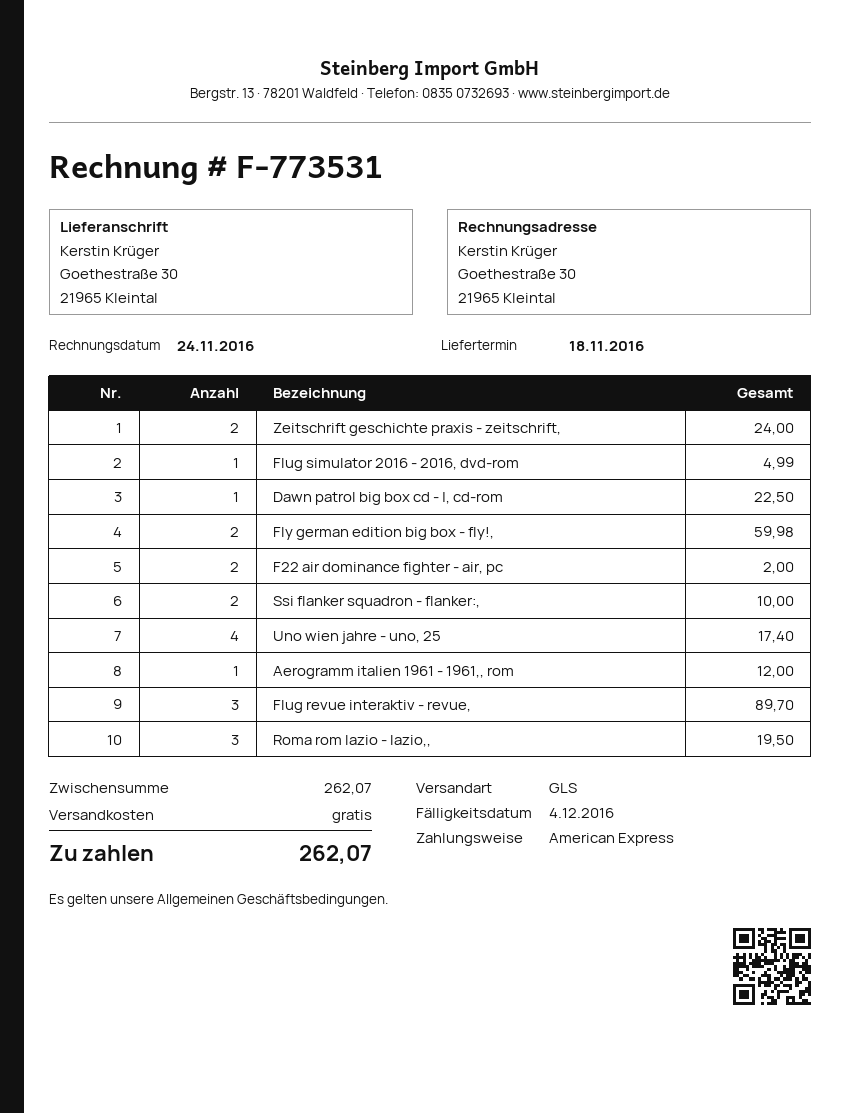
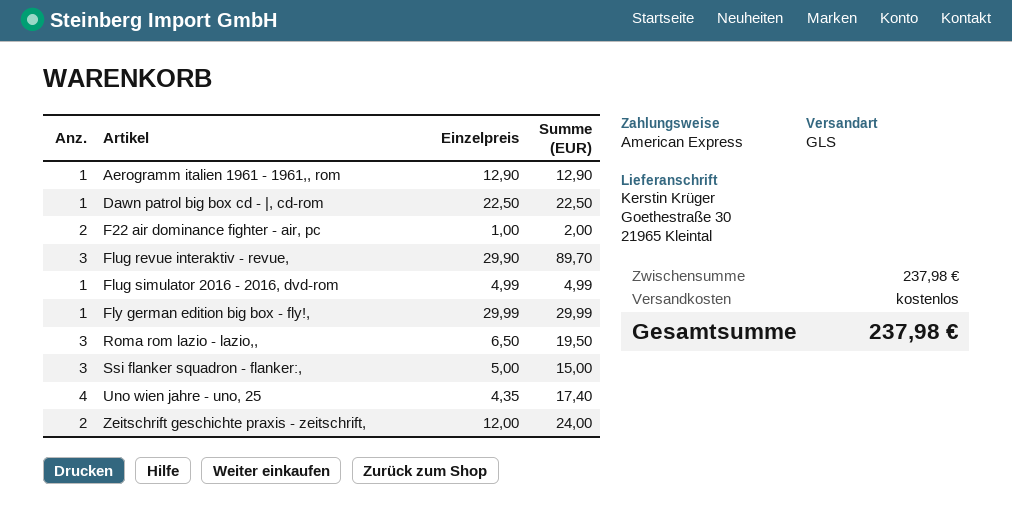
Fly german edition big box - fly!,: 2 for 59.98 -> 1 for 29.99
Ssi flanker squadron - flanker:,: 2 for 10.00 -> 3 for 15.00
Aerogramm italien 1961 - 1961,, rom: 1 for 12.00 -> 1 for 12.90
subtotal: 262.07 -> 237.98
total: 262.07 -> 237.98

...

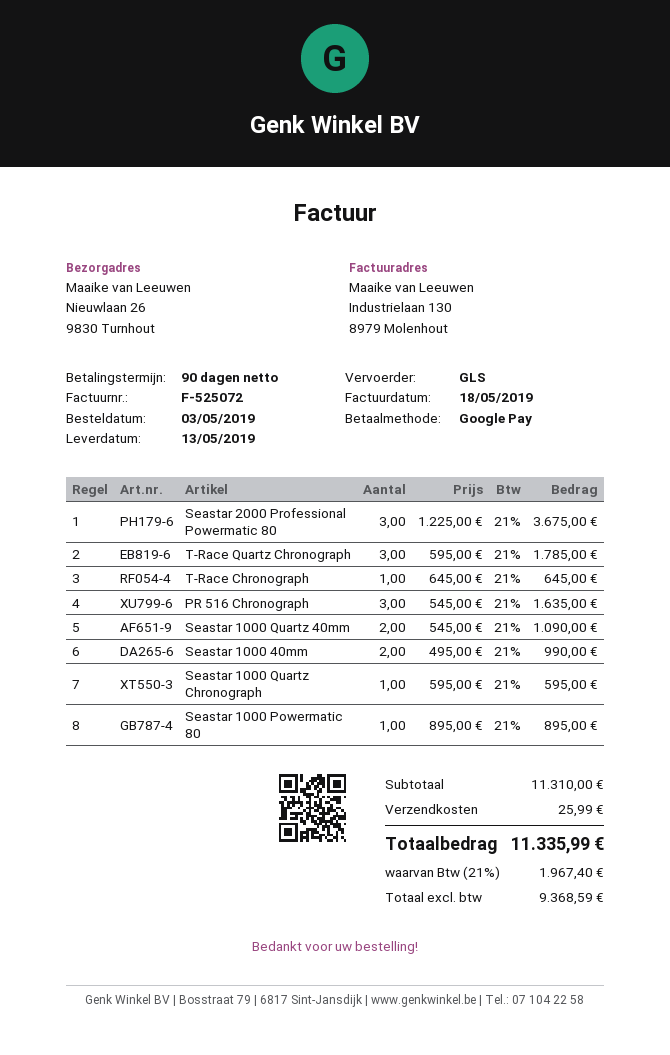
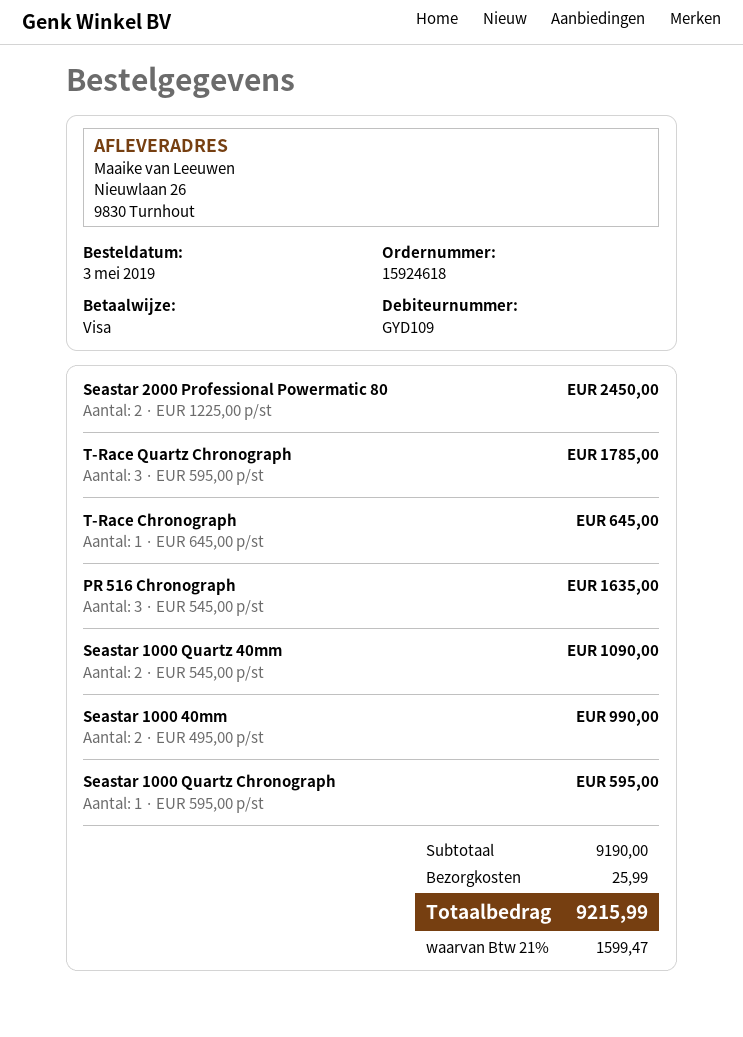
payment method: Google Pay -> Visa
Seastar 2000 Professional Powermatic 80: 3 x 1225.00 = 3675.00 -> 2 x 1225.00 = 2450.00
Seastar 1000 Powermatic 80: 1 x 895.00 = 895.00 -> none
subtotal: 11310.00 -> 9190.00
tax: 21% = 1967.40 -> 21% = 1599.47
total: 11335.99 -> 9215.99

* * *

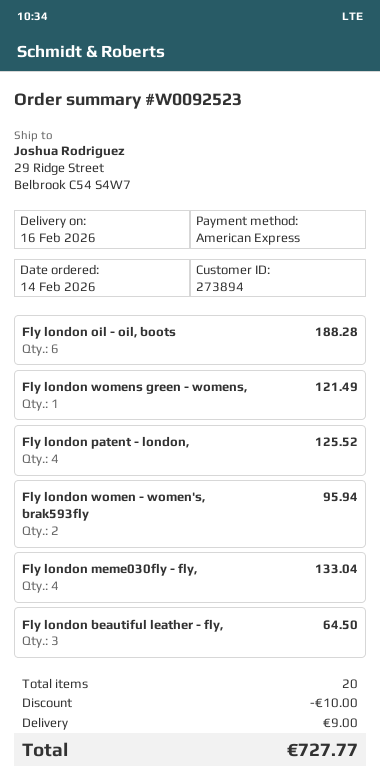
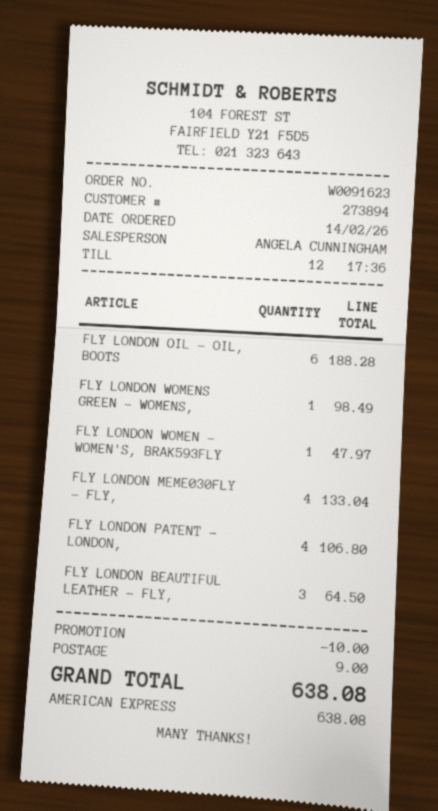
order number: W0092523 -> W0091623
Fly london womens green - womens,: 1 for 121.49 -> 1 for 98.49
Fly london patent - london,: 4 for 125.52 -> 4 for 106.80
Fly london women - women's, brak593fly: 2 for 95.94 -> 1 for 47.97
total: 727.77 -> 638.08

What this task involves.
Copy, from the material above, each line in which the string "subtotal" occurs.

Task output.
subtotal: 262.07 -> 237.98
subtotal: 11310.00 -> 9190.00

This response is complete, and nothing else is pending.